Topological phase of optical vortices in few-mode fibers

Abstract

It has been found that as they propagate, the natural optical vortices of a few-mode parabolic fiber acquire a topological phase in addition to the dynamic phase. The magnitude of this phase is numerically equal to the polarization correction to the propagation constant of the CV and IV vortices. An analysis revealed that this phase is a new type of optical manifestation of the topological Berry phase. The already known Pancharatnam and Rytov-Vladimirski $$\overset{\lower0.5em\hbox{$\smash{\scriptscriptstyle\smile}$}}{l}$$ . phases are associated with changes in the magnitude and direction of the angular momentum flow of the wave.

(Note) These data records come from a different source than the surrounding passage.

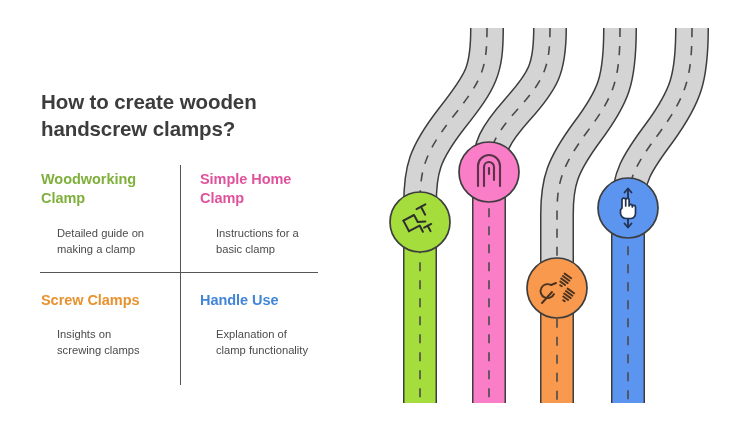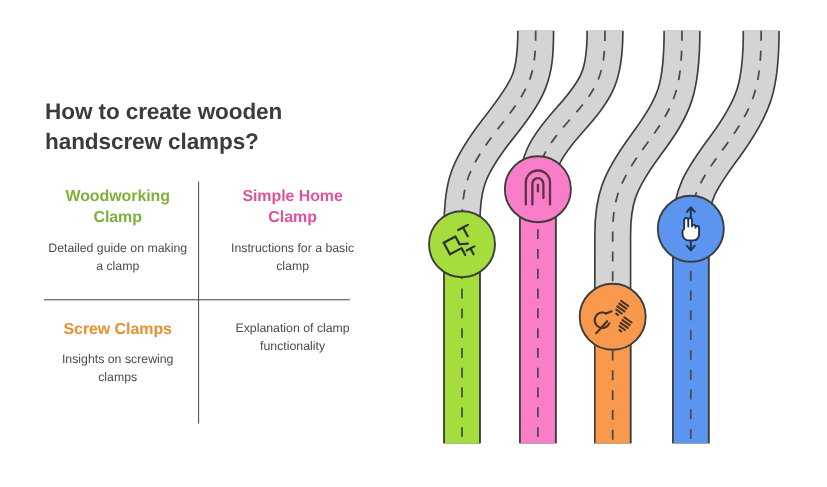--- a/index.html
+++ b/index.html
@@ -43,7 +43,6 @@
   .quad {
     position: absolute;
     width: 132px;
-    text-align: center;
   }
   .quad-q1 { left: 41px;  top: 170px; }
   .quad-q2 { left: 200px; top: 170px; }

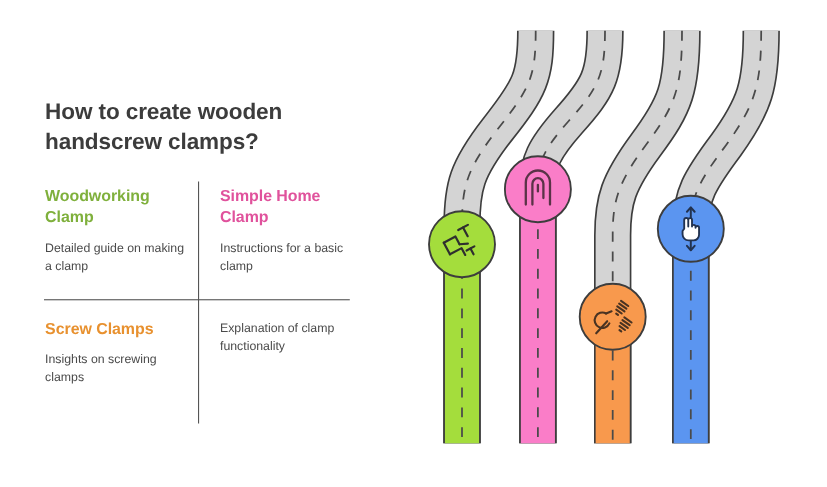--- a/index.html
+++ b/index.html
@@ -60,7 +60,7 @@
     font-size: 11.2px;
     line-height: 1.43;
     color: #4a4a4a;
-    margin: 0;
+    margin: 16px;
   }
 
   

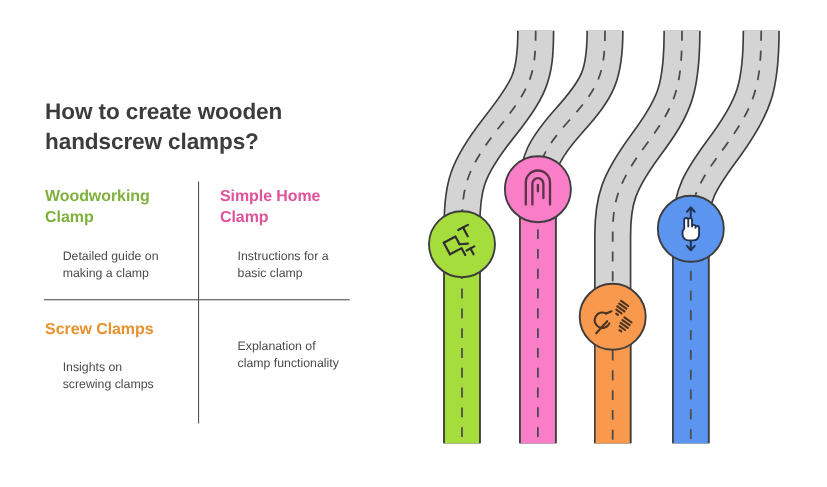--- a/index.html
+++ b/index.html
@@ -119,6 +119,7 @@
     </div>
 
     <div class="quad quad-q4">
+      <p class="quad-heading" style="color:#4285D8">Handle Use</p>
       <p class="quad-desc">Explanation of clamp functionality</p>
     </div>
   </div>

In the fields of natural vortices of a few-mode fiber all the explicit parameters of the wave remain unchanged during propagation. However, the direction of the momentum density vector of the vortex undergoes cyclic variations along the trajectory of the energy flow line. These cyclic variations of the implicit vortex parameter are responsible for the new type of topological phase. Unlike the study made by van Enk (Ref. 6), where the topological phase was only related to the angular momentum for the lowest-order Gaussian beams (l=±1), this topological phase describes guided vortices with any values l of the topological charge. The results can be used to estimate the stability of CV and IV vortices relative to external perturbing influences on the optical fiber.